Walsh: eBay has long been a destination for music enthusiasts. We sell a musical instrument or piece of gear every five seconds on an average day. But during the pandemic, we have seen a definite spike, since most people began spending time at home. In the overall category, we saw a nearly 35-percent increase in sales from March to April when most stay-at-home guidance was issued, with guitars and basses, and DJ equipment seeing the steepest increases. In fact, sales for DJ equipment have increased 60 percent year over year, which is the biggest increase, even over our more traditional instrument categories.

It’s evident that finally learning to play an instrument or reinvigorating an old hobby have become common pastimes for people these days. I attribute the increase in sales on eBay to the fact that people are generally buying more online, including items like instruments, and they’re moving beyond preconceptions about where and from whom they buy. They don’t have to settle for what is available from two or three major retailers; they can instead find the exact instrument they’ve been looking for from a trusted eBay seller.

The Retailer: Do you think the COVID-19 pandemic will forever alter the retail landscape? If so, what can MI retailers do to ensure their eBay presence is strong and they change with changing times post-COVID-19?

Walsh: When life returns to normal after the pandemic, I think we will see a sustained change in the way consumers and businesses approach retail. A lot of people who may previously have shied away from purchasing certain items online, or perhaps frequently bought from the same big-box retailers, have realized they can find just about anything on the internet. With eBay, not only can they find that very thing they’re looking for, but they can also choose to shop small and feel good that they’re supporting the nation’s Main Street music shops.

To take advantage of this change, I would encourage MI retailers to bake an eBay presence into their broader business strategy. There are countless sellers that have seen success with this, but I like to highlight Rocky Schiano and his store Streetsounds NYC. Rocky opened his business in 1988 and relies on eBay in addition to his own website to maximize his reach and customer base. Like I mentioned before, there isn’t really a downside to establishing and maintaining an eBay store because it complements other sales avenues.

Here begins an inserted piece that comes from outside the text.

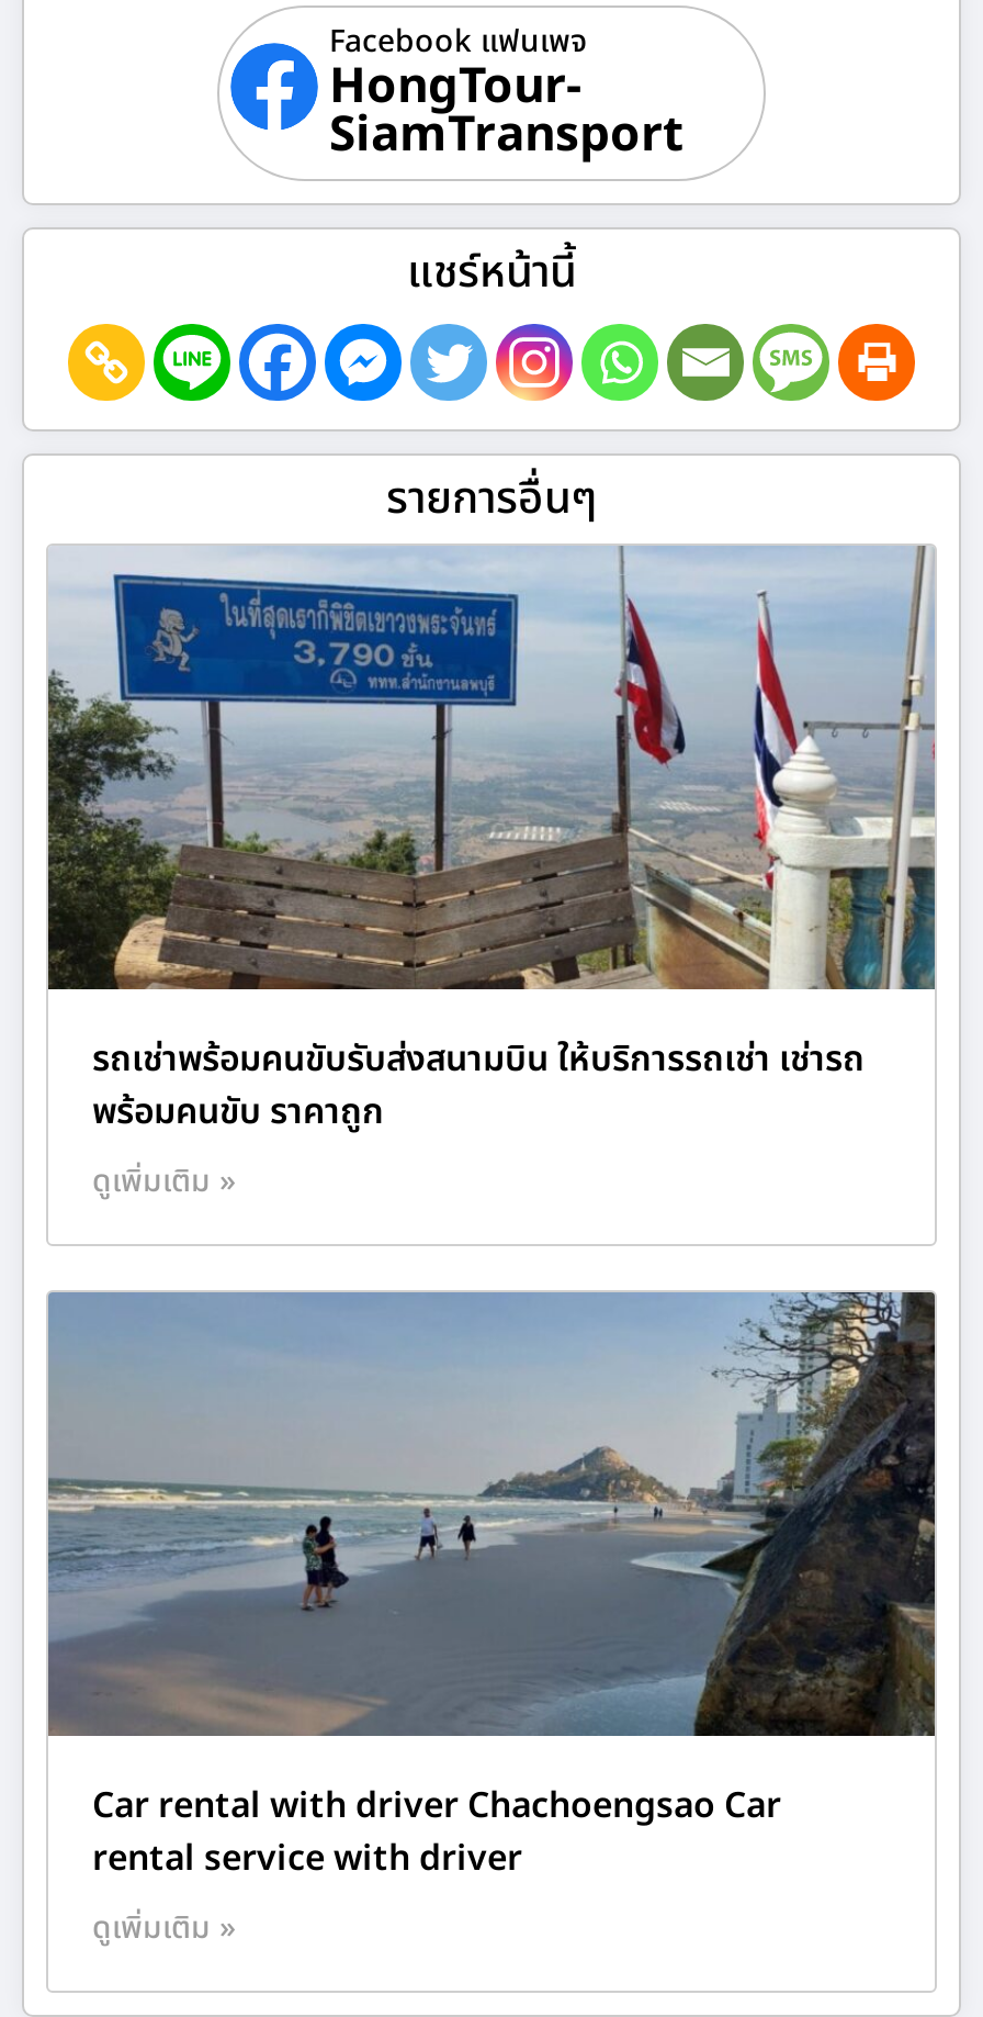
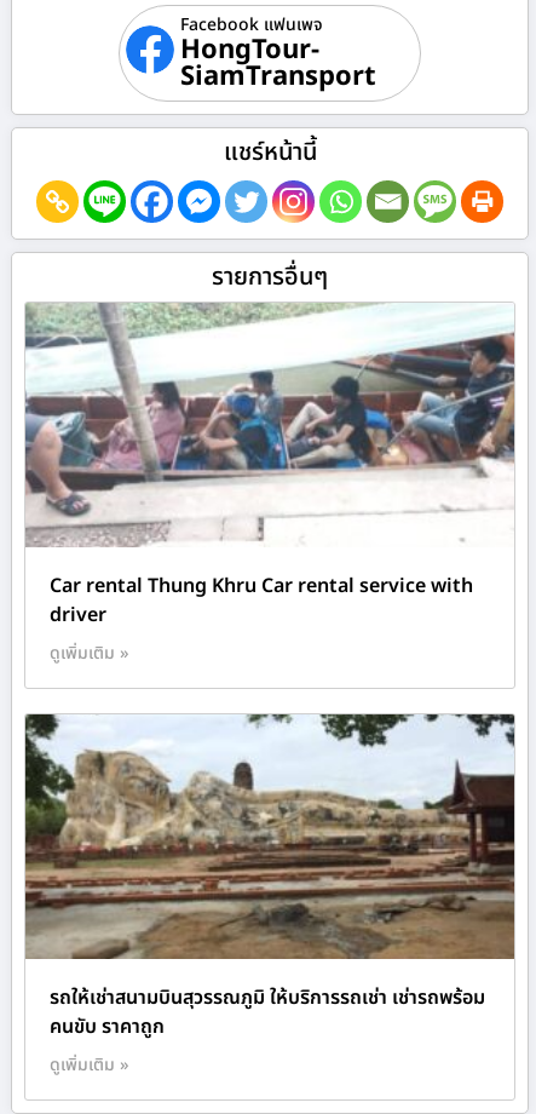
[46,544,937,1139] [image] | รถเช่าพร้อมคนขับรับส่งสนามบิน ให้บริการรถเช่า เช่ารถ | พร้อมคนขับ ราคาถูก -> [24,303,515,630] [image] | Car rental Thung Khru Car rental service with | driver
[46,1290,937,1886] [image] | Car rental with driver Chachoengsao Car | rental service with driver -> [24,713,515,1042] [image] | รถให้เช่าสนามบินสุวรรณภูมิ ให้บริการรถเช่า เช่ารถพร้อม | คนขับ ราคาถูก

The Retailer: eBay has been heavily involved in many charitable efforts. Can you tell us about some of those efforts, with a specific focus on any music-related charities?

Walsh: Purpose is at the core of our business, and it is important that we have a positive impact, especially on sellers during challenging times. As such, the eBay Foundation announced a $15 million grant investment in organizations supporting small businesses and COVID-19 relief efforts, including Alice, the Opportunity Fund, Small Business Majority, and Silicon Valley Community Foundation’s COVID-19 Regional Response Fund and Regional Nonprofit Emergency Fund. We also announced in March that we would match up to $1 million in funds donated by sellers to Feeding America, Direct Relief and Opportunity Fund. Relating more specifically to music, we worked with Corey Taylor of Slipknot to auction guitars from his personal collection, and we ultimately raised more than $150,000 with eBay’s match to support Feeding America.

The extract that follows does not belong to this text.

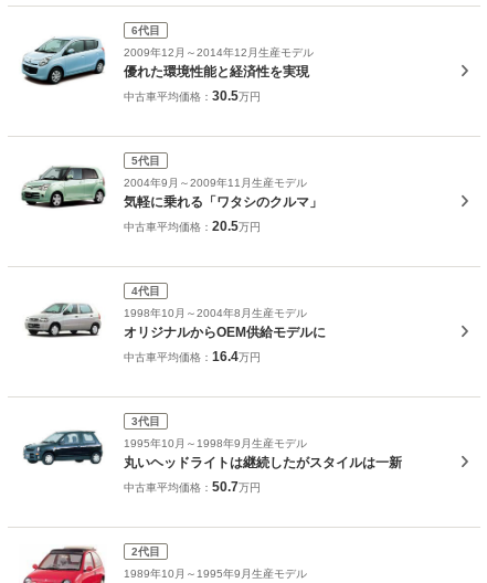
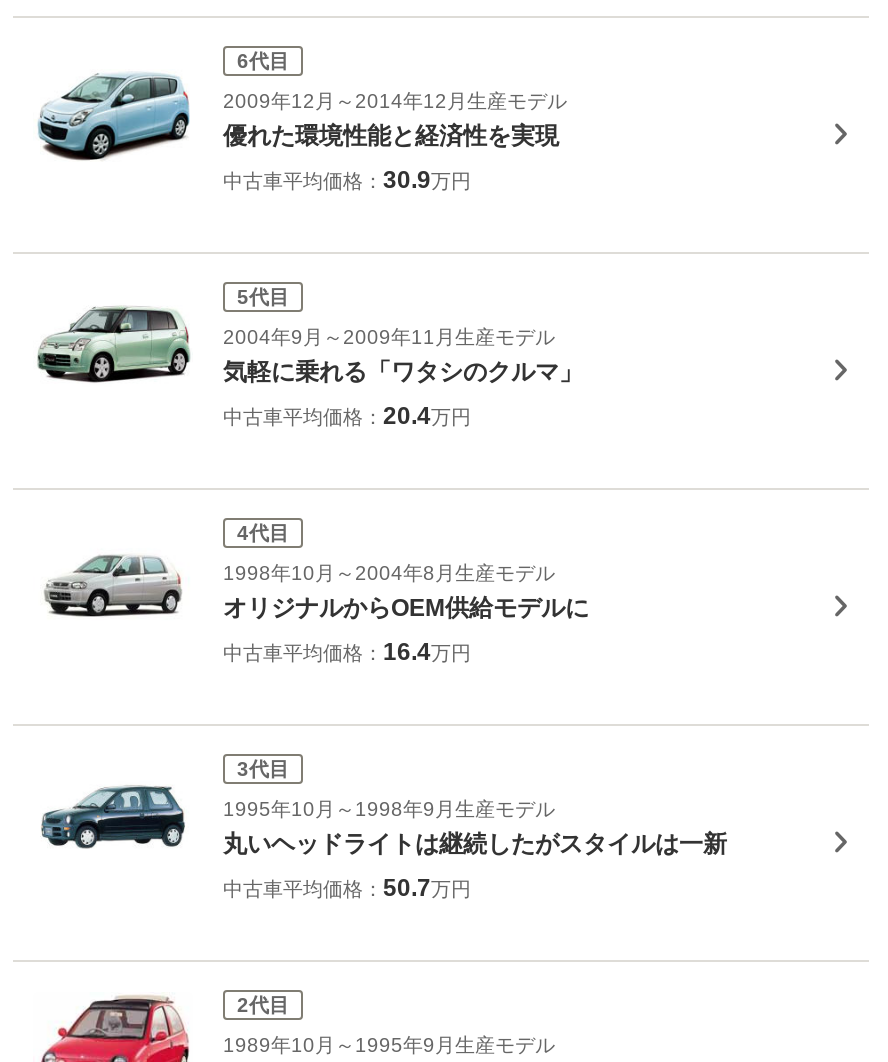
[124,88,261,103] 中古車平均価格：30.5万円 -> [223,165,471,193] 中古車平均価格：30.9万円
[124,218,261,234] 中古車平均価格：20.5万円 -> [223,401,471,429] 中古車平均価格：20.4万円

Beyond COVID-19, eBay has an established track record partnering with music-industry performers and organizations to help raise funds for charity. In June, eBay announced a donation of more than $1.3 million, split between the NAACP Legal Defense Fund and Equal Justice Initiative, in an effort to take action against systemic racism and injustice. This includes proceeds from “Blackout Tuesday” (June 2), during which we donated all fees collected from items sold in the music categories. Further, since 2002, eBay for Charity has partnered with the GRAMMY awards show on an auction that includes exclusive items and experiences from GRAMMY award winners and nominees. This year, we raised more than $85,000 to support MusiCares and the GRAMMY museum to aid the advancement of music learning and appreciation, as well as the music artists themselves that are in need.